本公开实施例充分考虑到以上问题,在一个进程中,可以运行监控线程,通过监控线程对需要监控的协程(即至少一个协程)进行监控,而需要监控的协程也预先分别记录预设运行时长,那么若监控线程监控到有运行时长超过相应的预设运行时长的协程,则监控线程可以终止运行该协程,这样可以让其他 协程继续运行,避免因一个协程出现异常而导致其他协程都无法正常运行的情况出现,也尽量避免了系统延迟的情况,提高了网络质量。
请参见图2,本公开实施例提供了一种协程监控方法,该方法的流程描述如下。
在步骤210中,在第一进程中,通过监控线程对第一进程中的至少一个协程进行监控,确定至少一个协程中是否有协程的运行时长超过预设运行时长;其中,至少一个协程中的每个协程均预先记录有该协程的预设运行时长。
在步骤220中,若确定至少一个协程中的第一协程的运行时长超过第一协程的第一预设运行时长,则通过监控线程终止运行第一协程。
本公开实施例中,第一进程可以是系统中运行的任意一个进程,即,监控进程可以运行在系统中的任意一个进程中,比如,只要想对一个进程中的协程进行监控,就可以在该进程中运行监控进程。
本公开实施例中,监控线程可以周期性运行,或者也可以在需要时运行。
本公开实施例中,如果确定一个协程需要被监控,那么可以对该协程进行一些处理,在处理之后,该协程在运行时可以记录运行的起始时刻,以及可以记录该协程的预设运行时长。为该协程设定预设运行时长,可以由用户完成,或者也可以由系统自动完成。例如,一种处理方式如下:
通过python(一种计算机程序设计语言)装饰器,对协程进行装饰。
Python是一种面向对象、解释型计算机程序设计语言。Python装饰器,就是把函数包装一下,为函数添加一些附加功能,但不改变函数原有的处理流程。例如,装饰器也是一个函数,参数为被包装的函数,返回包装后的函数。
假设装饰函数为Function1(),被装饰的函数是Function2(),则可以在声明函数Function2的前面加上@Function1(),即:
@Function1()
Function2()
这样在调用Function2的时候,会自动调用Function1中为function2补充的附加功能。
那么,本公开实施例中,可以定义这个装饰器,即定义一个函数,例如将 该函数称为监控函数,将该监控函数附加到被监控的协程中(即将该监控函数附加到被监控的协程所在的函数),就可以进行监控。
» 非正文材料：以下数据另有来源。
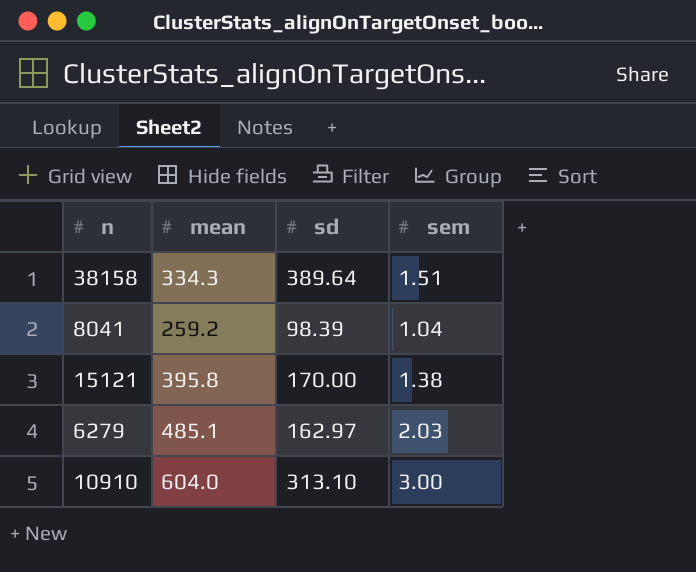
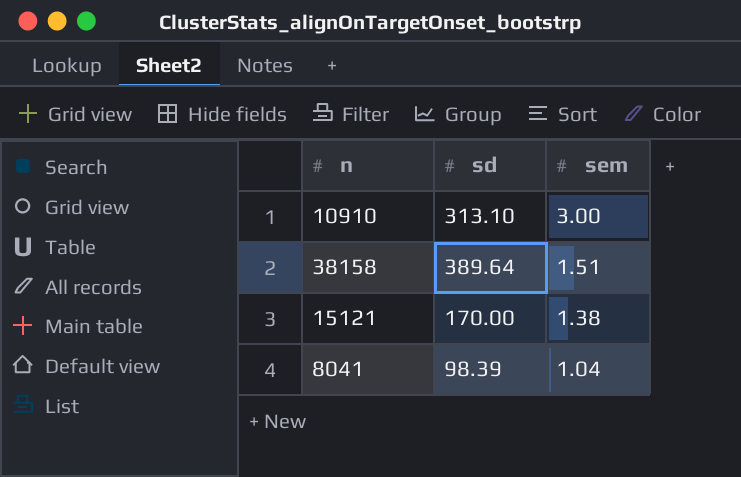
row order: none -> sem descending
column mean | position: 2 -> none
row 6279: 485.1 | 162.97 | 2.03 -> none

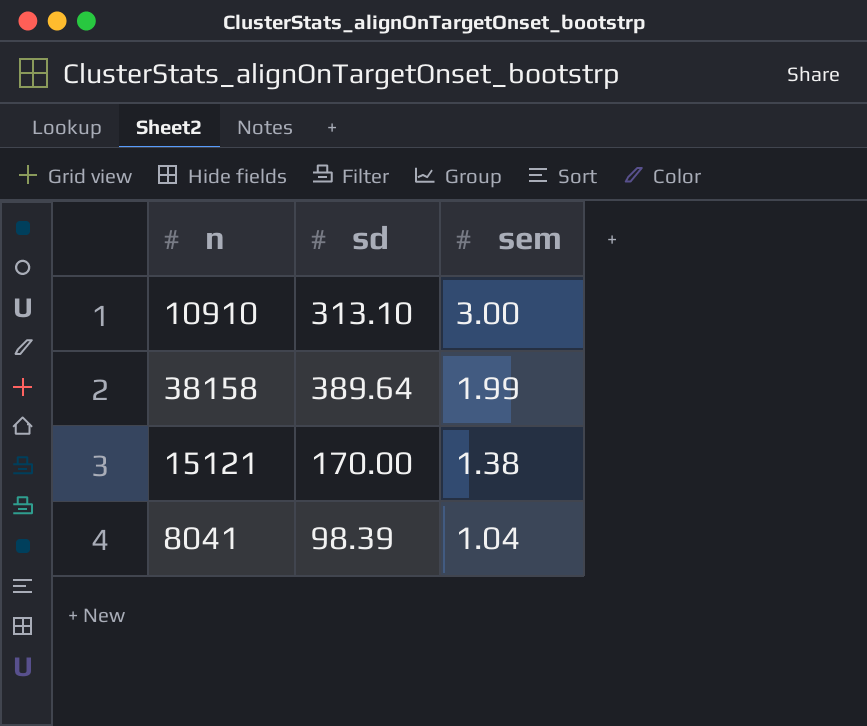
38158 | sem: 1.51 -> 1.99

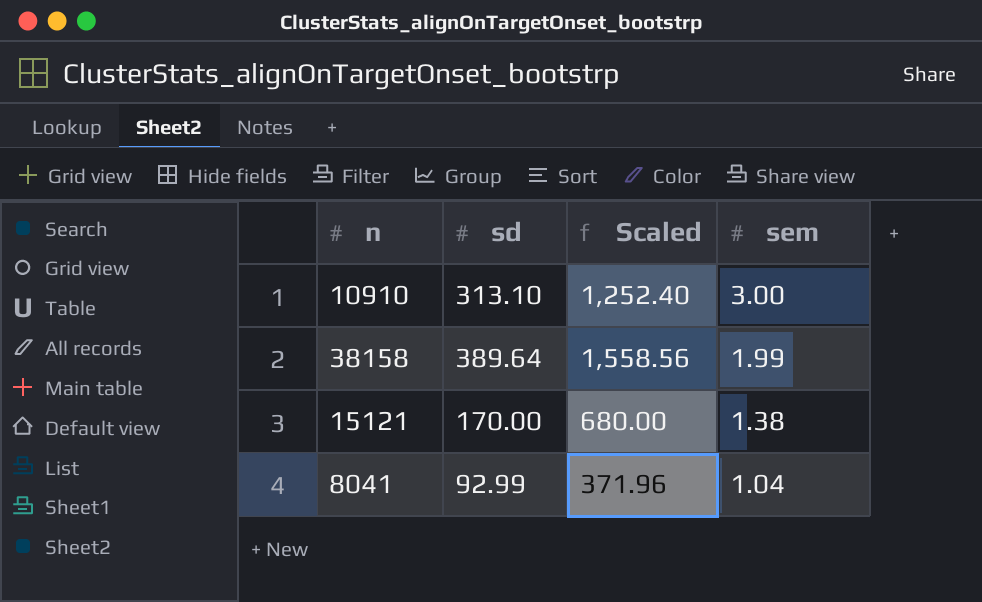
column Scaled | formula: none -> [sd] * 4
8041 | sd: 98.39 -> 92.99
例如,本公开实施例中,定义的监控函数可以完成以下任务:
在系统的登记表中追加一条记录,登记本协程为一个检测点;
记录下协程的进入时间,即运行的起始时刻,以及能够容忍的该协程的运行时长,即该协程的预设运行时长;以及
在该协程执行完原有流程后,若未超过该协程的预设运行时长,则在登记表中删除本条记录。
在定义好监控函数后,可以将该监控函数附加到被监控的协程所在的函数,这样就完成了对协程的“装饰”。
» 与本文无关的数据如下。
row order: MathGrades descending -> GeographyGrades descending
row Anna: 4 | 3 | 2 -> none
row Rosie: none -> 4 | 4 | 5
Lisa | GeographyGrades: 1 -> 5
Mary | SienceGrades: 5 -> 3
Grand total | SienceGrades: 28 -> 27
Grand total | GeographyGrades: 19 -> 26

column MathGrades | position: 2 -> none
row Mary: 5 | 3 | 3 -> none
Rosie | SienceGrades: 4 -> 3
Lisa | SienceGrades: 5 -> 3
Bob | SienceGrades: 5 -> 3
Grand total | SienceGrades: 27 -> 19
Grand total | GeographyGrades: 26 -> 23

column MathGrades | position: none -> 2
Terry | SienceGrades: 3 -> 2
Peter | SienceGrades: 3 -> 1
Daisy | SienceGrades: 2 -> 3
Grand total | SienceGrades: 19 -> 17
可选的,在通过监控线程对第一进程中的至少一个协程进行监控之前,所述方法还包括:
在运行至少一个协程时,通过至少一个协程分别记录各自运行的起始时刻,以及分别记录各自的预设运行时长。
例如至少一个协程均可以为第一进程中被“装饰”过的协程,其中,至少一个协程可以是第一进程中的全部协程,或者也可以是第一进程中的部分协程,例如可以是第一进程中需要访问同一公共资源的协程。
在一个协程被装饰完毕后,该协程开始运行时,通过监控函数,该协程在执行原有的流程前,可以在登记表中注册一条记录,以记录该协程运行的起始时刻,以及该协程的预设运行时长。在记录完毕后,该协程开始执行原有的流程。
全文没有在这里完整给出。